Before-and-after change records
[Start of Attachment]

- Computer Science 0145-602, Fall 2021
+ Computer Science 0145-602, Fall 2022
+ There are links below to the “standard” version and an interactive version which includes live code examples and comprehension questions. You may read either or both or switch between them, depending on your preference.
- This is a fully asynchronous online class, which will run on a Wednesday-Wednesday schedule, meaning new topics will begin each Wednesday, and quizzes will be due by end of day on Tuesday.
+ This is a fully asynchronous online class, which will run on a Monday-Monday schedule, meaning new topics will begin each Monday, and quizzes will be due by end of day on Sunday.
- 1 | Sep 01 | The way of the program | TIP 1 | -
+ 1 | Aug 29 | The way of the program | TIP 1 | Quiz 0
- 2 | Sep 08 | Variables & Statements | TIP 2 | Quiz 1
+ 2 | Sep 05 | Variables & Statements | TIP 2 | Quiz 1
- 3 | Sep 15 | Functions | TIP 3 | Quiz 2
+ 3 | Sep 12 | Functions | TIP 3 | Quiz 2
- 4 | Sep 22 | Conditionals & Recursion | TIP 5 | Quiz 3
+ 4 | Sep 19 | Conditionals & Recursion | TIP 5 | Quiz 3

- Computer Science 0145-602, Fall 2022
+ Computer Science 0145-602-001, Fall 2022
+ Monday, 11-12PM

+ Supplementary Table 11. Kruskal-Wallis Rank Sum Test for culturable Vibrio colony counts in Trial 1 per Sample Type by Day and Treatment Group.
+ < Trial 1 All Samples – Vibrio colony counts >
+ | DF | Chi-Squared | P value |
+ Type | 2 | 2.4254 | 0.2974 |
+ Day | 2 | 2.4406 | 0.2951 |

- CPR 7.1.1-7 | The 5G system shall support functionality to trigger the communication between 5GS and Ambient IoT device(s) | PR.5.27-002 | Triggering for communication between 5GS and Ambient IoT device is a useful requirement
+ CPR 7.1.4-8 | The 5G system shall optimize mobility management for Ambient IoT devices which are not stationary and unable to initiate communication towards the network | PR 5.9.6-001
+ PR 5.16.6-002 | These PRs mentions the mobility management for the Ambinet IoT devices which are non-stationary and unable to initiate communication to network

[End of Attachment]

§ **WHAT IS BEING ASKED**:
Your answer must consist only of the lines from the one with "and Treatment Group." through the final line of the entries, each retyped exactly.

§ **ANSWER SPACE**:
+ Supplementary Table 11. Kruskal-Wallis Rank Sum Test for culturable Vibrio colony counts in Trial 1 per Sample Type by Day and Treatment Group.
+ < Trial 1 All Samples – Vibrio colony counts >
+ | DF | Chi-Squared | P value |
+ Type | 2 | 2.4254 | 0.2974 |
+ Day | 2 | 2.4406 | 0.2951 |

- CPR 7.1.1-7 | The 5G system shall support functionality to trigger the communication between 5GS and Ambient IoT device(s) | PR.5.27-002 | Triggering for communication between 5GS and Ambient IoT device is a useful requirement
+ CPR 7.1.4-8 | The 5G system shall optimize mobility management for Ambient IoT devices which are not stationary and unable to initiate communication towards the network | PR 5.9.6-001
+ PR 5.16.6-002 | These PRs mentions the mobility management for the Ambinet IoT devices which are non-stationary and unable to initiate communication to network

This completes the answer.